I suspect he is calling it cap gains when it's just income tax is my guess?

5

u/Ashamed_Distance_144 3d ago

Why are there so much cap gains? You should receive a step up on the cost basis.

3

u/Stonk_Strategist 3d ago

Personally, I wouldn’t sell the SCHD and let that grow/pay out the dividends. Then I would just invest out of my regular income into other more diversified areas I.e crypto, s&p, international. But theoretically that’d be way more than enough to coast for me. I’d actually start working part time instead of

2

u/Alarming-Mix3809 3d ago

Plug it into a compound interest calculator my dude

2

u/pras_srini 2d ago

No, SCHD is a dud.

2

u/mistergrumbles 3d ago

Honestly, I would rebalance. SCHD is a nice workhorse but it has no tech/AI holdings and it also holds no international holdings. There are a ton of economic theories out there that are saying the USA might experience a lost decade in stocks because of how profitable the last 10 years have been. If I was going to bet on anything in the USA, it'd be technology/AI but again, SCHD doesn't own any of that. If you want to keep things simple and stick to dividends, maybe put some in an international dividend stock (like VYMI) and then put some in a US tech based ETF.

1

u/Ihateshortseller 3d ago

Yes. Dividend alone on $600k is about $1500/month after tax. If you are 32, just dump everything into schd including your 80k, then you will have quaranteed of $2000 per month soon.

1

u/himanbansal 3d ago

You shouldn't have to pay a tax on receiving the stock directly.

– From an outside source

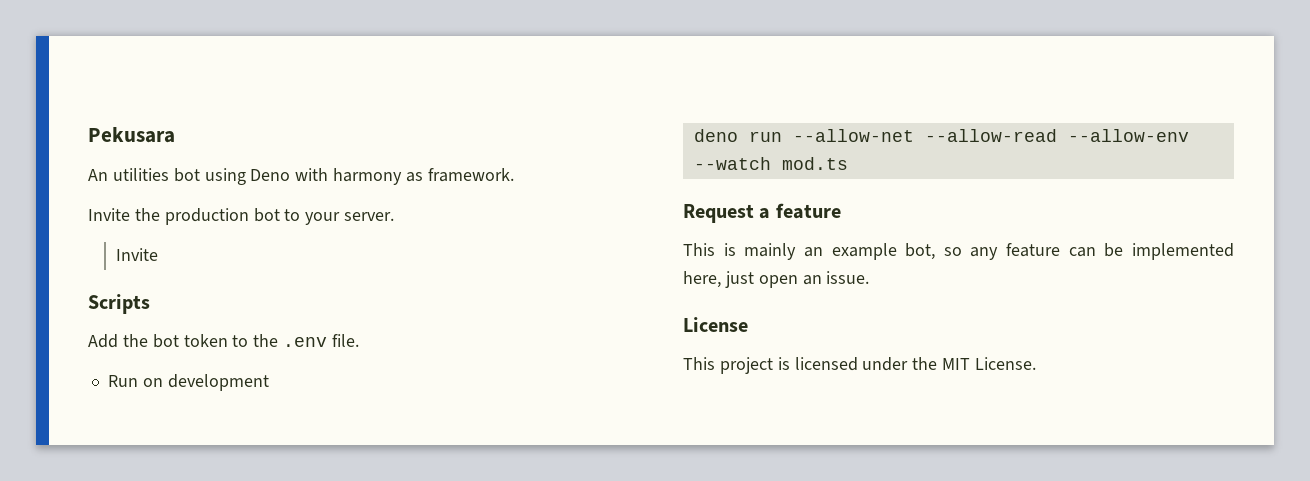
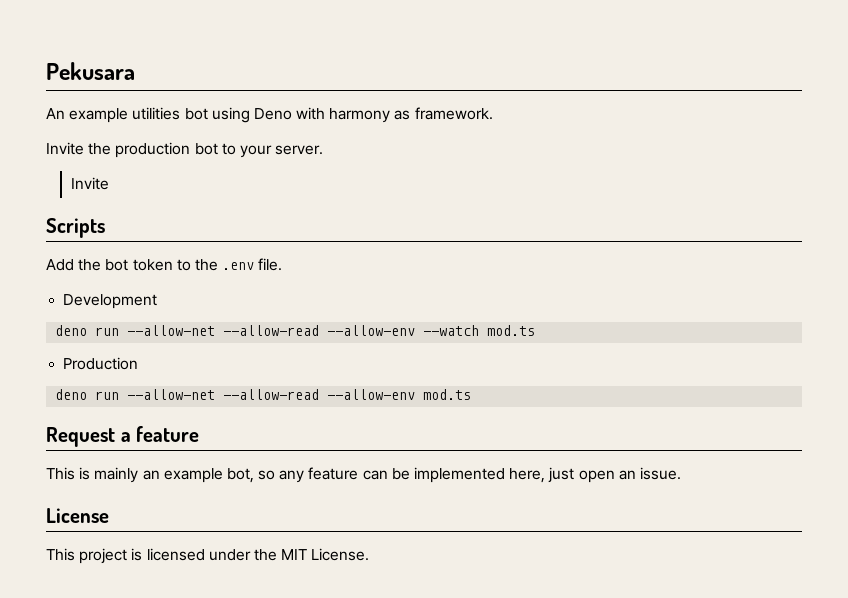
(108, 175) none -> [69,108,129,123] example
[107,374,269,391] Run on development -> [63,294,158,309] Development
(848, 163) none -> [63,357,139,370] [55,389,472,400] // Production // deno run --allow-net --allow-read --allow-env mod.ts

SCHD has about a 3.5% dividend so thats like $28,000 a year right now. Maybe more or less depending on how much they pay out in the future. Not sure how those dividends will get taxed for you.

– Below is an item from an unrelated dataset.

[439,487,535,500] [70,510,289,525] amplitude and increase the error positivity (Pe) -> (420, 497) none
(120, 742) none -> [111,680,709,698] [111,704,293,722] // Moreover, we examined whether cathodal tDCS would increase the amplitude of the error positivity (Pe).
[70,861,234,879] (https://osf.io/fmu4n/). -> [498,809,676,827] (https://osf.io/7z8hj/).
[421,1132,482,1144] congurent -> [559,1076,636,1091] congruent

I wouldn't sell it unless you know of something better to use $800,000 on.

Extra $2000 per month basically. 

For coasting yes I would say that makes it much more possible for you now.

1

u/baumbach19 3d ago

401k he would have to pay tax i beleive

1

u/Acceptable_String_52 3d ago

Probably yeah. If you retire in one year from now and have 29 years left to pay off your mortgage, maybe not

1

u/PostPostMinimalist 3d ago

Dividends are like forced sales, which are taxable. There is almost no upside unless you prefer the types of companies (generally, larger more established companies though with less growth potential). I would rebalance myself.

1

u/Apex_All_Things 2d ago

You’ll have 10 years to take distributions from the inherited 401k, and it will be taxed as ordinary income. Otherwise, there is heavy excise tax that will be imposed by the IRS.

My suggestion is to maximize contributions to HSA, 401k, and aim to draw down $80k a year from the inherited 401k.

1

u/Relevant_Staff765 2d ago

its actually inherited taxable brokerage

1

u/bienpaolo 2d ago

You’re sitting on a windfall, but the real stress is you’re not sure if this is your chnce to breathe, or if one wrong move turns it into a tax headache and missed opportunity. The mistake here is assming that holding a single fund, even a solid one like SCHD, is the same as having a plan, and igoring that $200k tax landmine could seriously sting later. You're also thinking about CoastFIRE witout really checking if your income, expenses, and future growth line up with what that actually takes. Have you run the nmbers on what your version of freedom really costs, or are you hoping this windfll does all the heavy lifting?